Miran S. bleibt in Freiheit
Den Vorschlag machte S. auch per E-Mail an den zuständigen Jugendanwalt. Dieser lehnte ab: «Sollten Sie [sich] dazu entscheiden, wieder in die Schweiz einzureisen (...) werden Sie sofort in Sicherheitshaft versetzt.(...) Erste Adresse (...) ist nach wie vor das MZU (Massnahmenzentrum Uitikon, Anm. d. Red.) – es gibt im geschlossenen Rahmen praktisch keine Alternative in der Deutschschweiz.»
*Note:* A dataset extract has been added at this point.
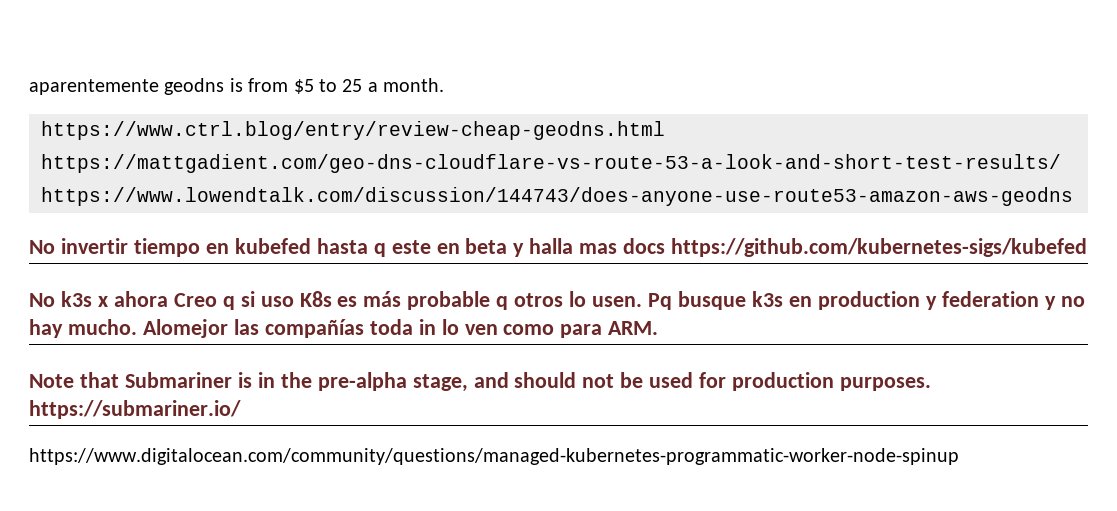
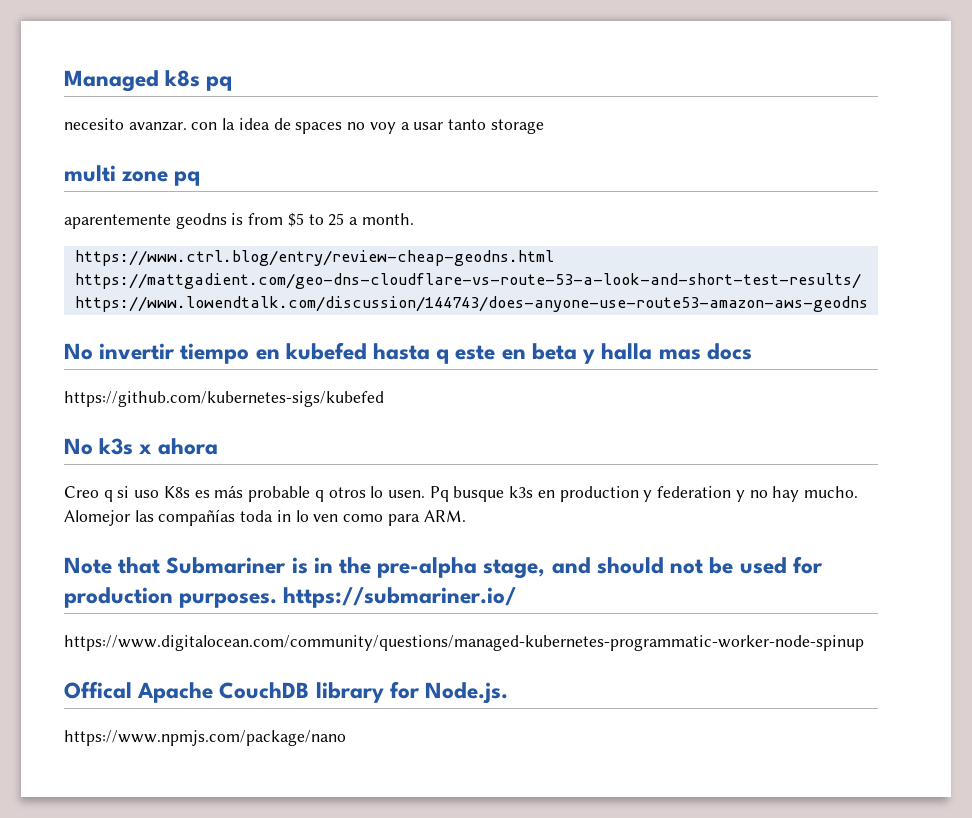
(29, 87) none -> [64,70,233,92] [64,118,544,134] [64,165,201,186] Managed k8s pq // necesito avanzar. con la idea de spaces no voy a usar tanto storage // multi zone pq //
(666, 246) none -> (752, 351) //
(168, 299) none -> (218, 446) //
(959, 456) none -> [64,681,509,704] [64,730,346,746] // Offical Apache CouchDB library for Node.js. // https://www.npmjs.com/package/nano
Das Resultat: Miran S. bleibt weiter frei, statt in der Schweiz eine Massnahme zu absolvieren. Trotz internationalem Haftbefehl wirkt sein Leben in Kroatien relativ normal – er arbeitet dort auf dem Bau. Die Schweiz sandte vor einiger Zeit ein Gesuch nach Kroatien, dass Miran S. dort der Prozess gemacht werden soll. Darauf verweisen auch der zuständige Jugendanwalt und das Bundesamt für Justiz. Ob Kroatien das will ist, ist unklar. Passiert ist bisher nichts.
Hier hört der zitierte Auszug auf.